Like Mogwai, Sonic Youth is one of those foreign bands who it seems is willing to play every Fuji Rock if given the chance. (Rumor has it there's some kind of limitation--two years in a row then one year off.) They don't come here to make a buck or spread the word. The come because they dig coming, and the New Yorkers did their damnedest to cheer up the rain-soaked early evening Green Stage crowd on Saturday. Thurston Moore made the needless introductions before a note was played, but rather than seem gratuitous it created the needed feeling of community. "We're always happy to come to Japan and see your beautiful faces," he said, and you had to believe him.

Still, Sonic Youth is not a band to stand on ceremony, and they played almost the entirety of their new album, "Rather Ripped," during their hour-long set. For many groups as long-lived as SY this could have been a disaster, but "Ripped" is the most song-filled album they've made since "Goo," and, even better, it features Kim Gordon singing on five cuts. Having missed the group's Japan shows the past three years (even if they don't play Fuji every year, they manage to make it to Japan in some capacity) I wasn't aware that Kim now will sing her songs solo, which is one reason they brought along Mark Ibold, the bassist from Pavement, as a utility player. Jim O'Rourke, who was a member of the group for the last five years, didn't play on "Ripped" but he showed up to play the Green Stage, apparently because, according to Moore, "he lives in Tokyo." I didn't know that.

Though the songs on "Ripped" aren't as expansive as they usually are on SY albums, Lee and Thurston found opportunities to bring out the old drumsticks and saw away at their guitars.

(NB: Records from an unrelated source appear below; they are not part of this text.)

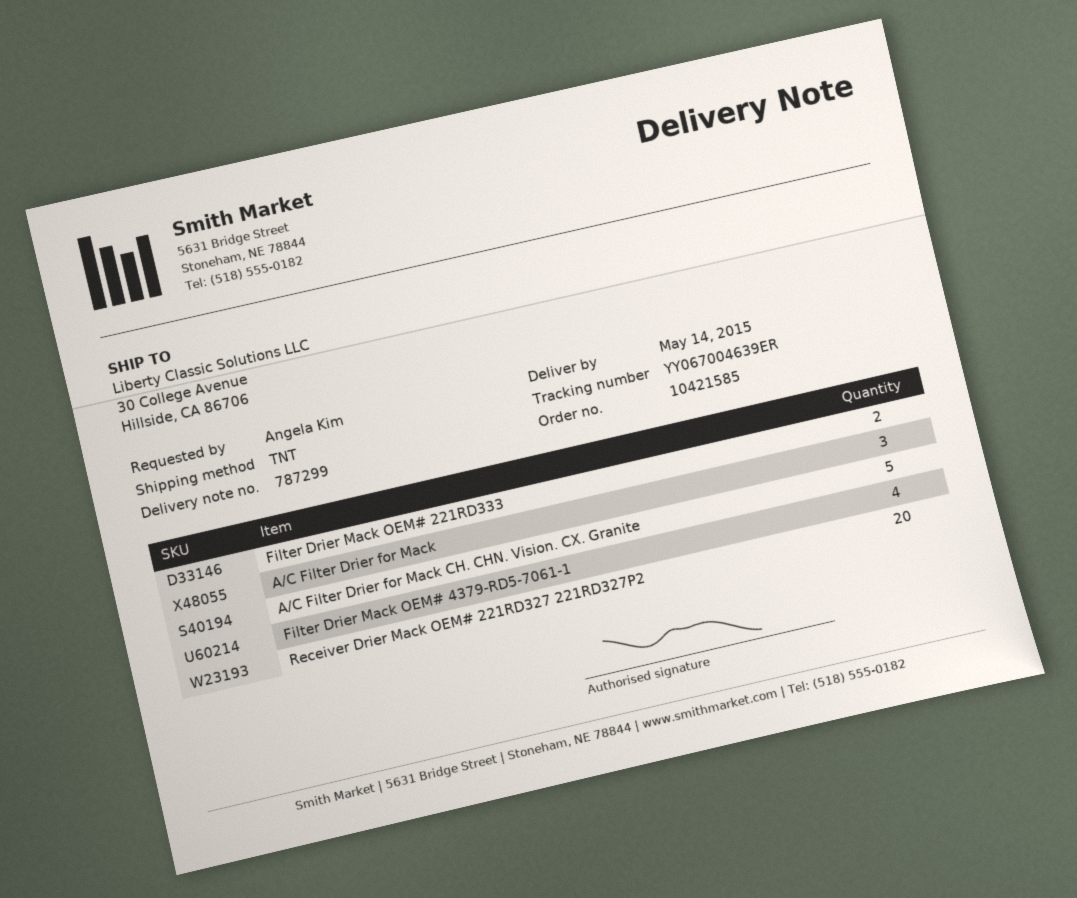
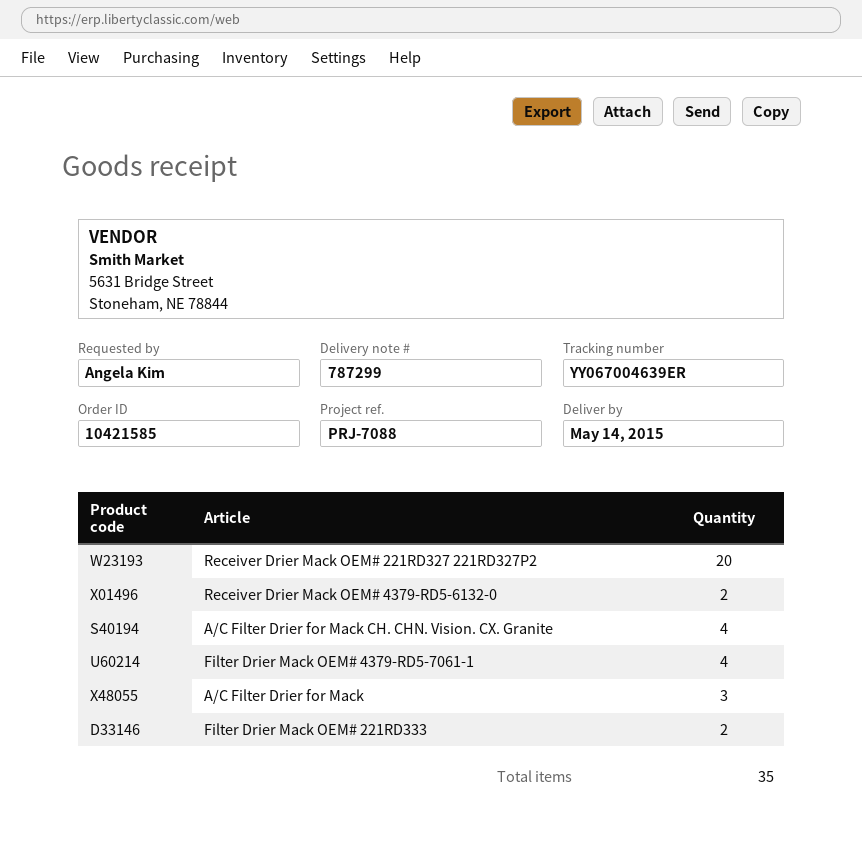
A/C Filter Drier for Mack CH. CHN. Vision. CX. Granite: 5 -> 4
Receiver Drier Mack OEM# 4379-RD5-6132-0: none -> 2

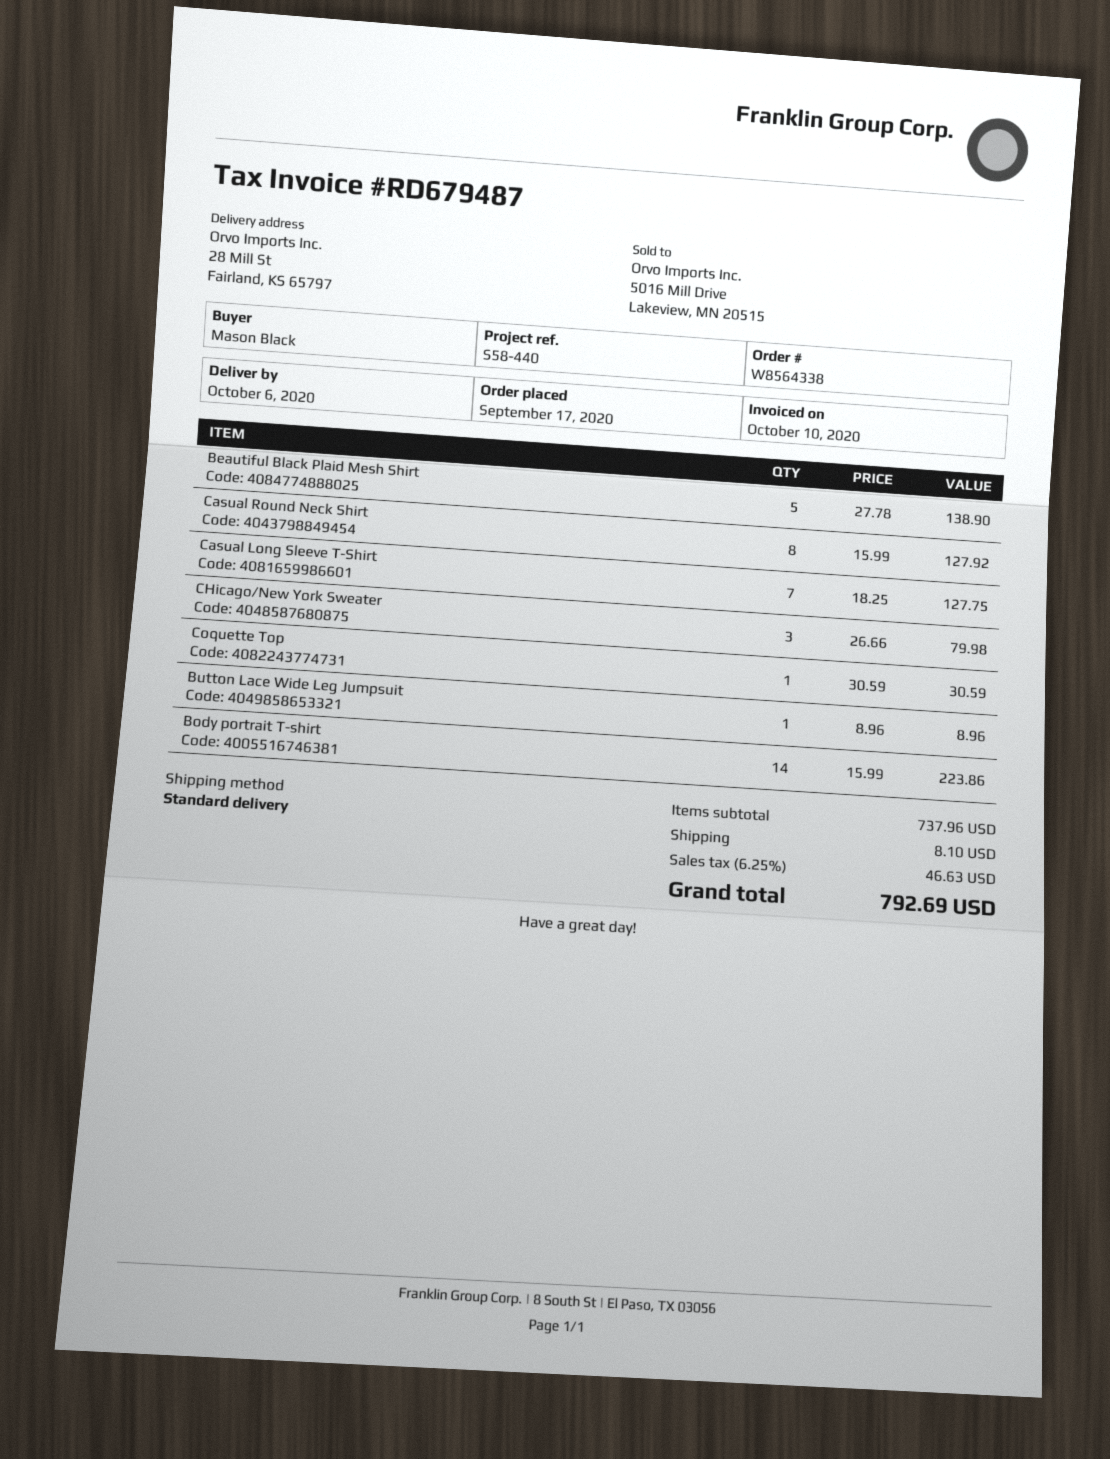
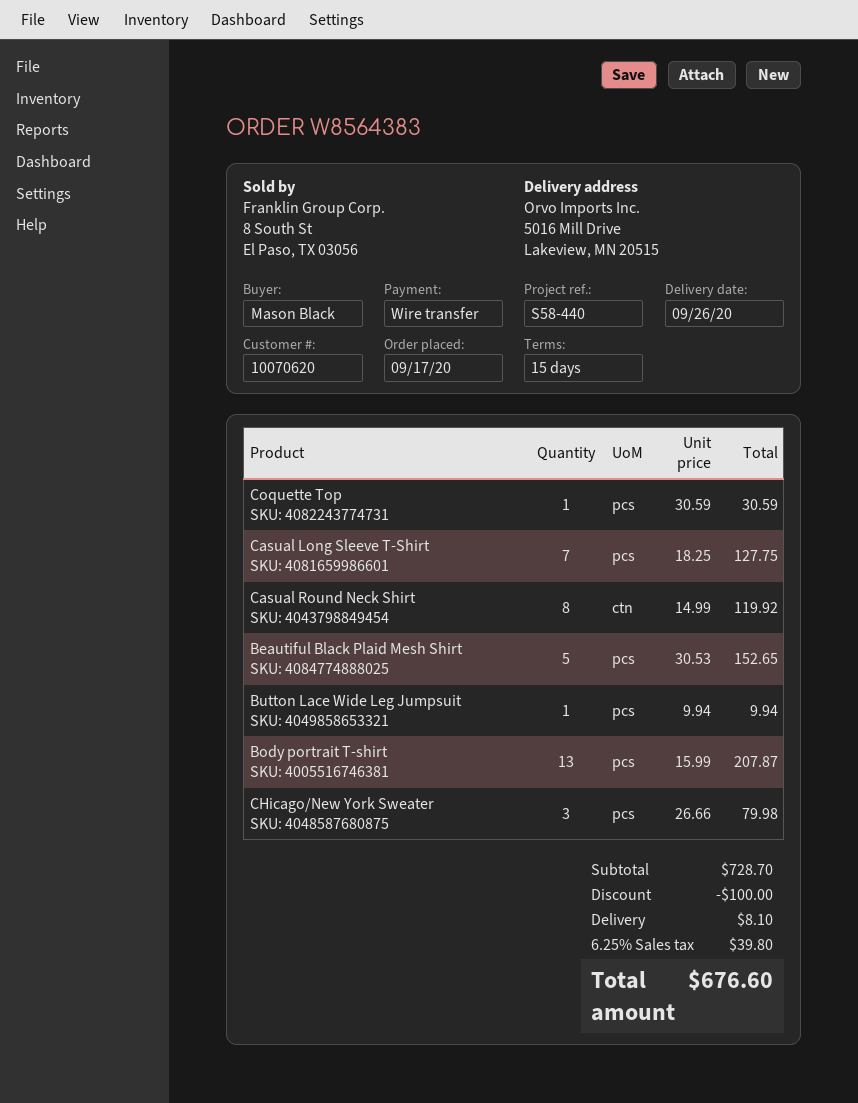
order number: W8564338 -> W8564383
delivery date: 2020-10-06 -> 2020-09-26
ship to: 28 Mill St, Fairland, KS 65797 -> 5016 Mill Drive, Lakeview, MN 20515
Beautiful Black Plaid Mesh Shirt: 5 x 27.78 = 138.90 -> 5 x 30.53 = 152.65
Casual Round Neck Shirt: 8 x 15.99 = 127.92 -> 8 x 14.99 = 119.92
Button Lace Wide Leg Jumpsuit: 1 x 8.96 = 8.96 -> 1 x 9.94 = 9.94
Body portrait T-shirt: 14 x 15.99 = 223.86 -> 13 x 15.99 = 207.87
subtotal: 737.96 -> 728.70
discount: none -> 100.00
tax: 6.25% = 46.63 -> 6.25% = 39.80
total: 792.69 -> 676.60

The kids loved it, but not as much as Kim's singing. Dressed in a saucy mini-dress and tights, she go-go danced through "What a Waste," "Turquoise Boy," and the transcendant love song "Reena." On the relatively low-key "The Neutral" she had the crowd in the palm of her hand. Thurston got his own solo slot with "Sleeping Around" and Lee's "Rats" benefited from a clean mix that delivered the pristine separation of those twin guitars we know and love so well. As a rock show, the set was perhaps too slack, but when it hit its occasional stride it cooked with gas. Leaving us, Thurston remembered what this festival was all about. "Be sure to support the planet as a peaceful rock." Rock is definitely the operative word.


exemplary work. You have gained a new fan. I hope you keep up the good work and I look forward to more of the same excellent posts.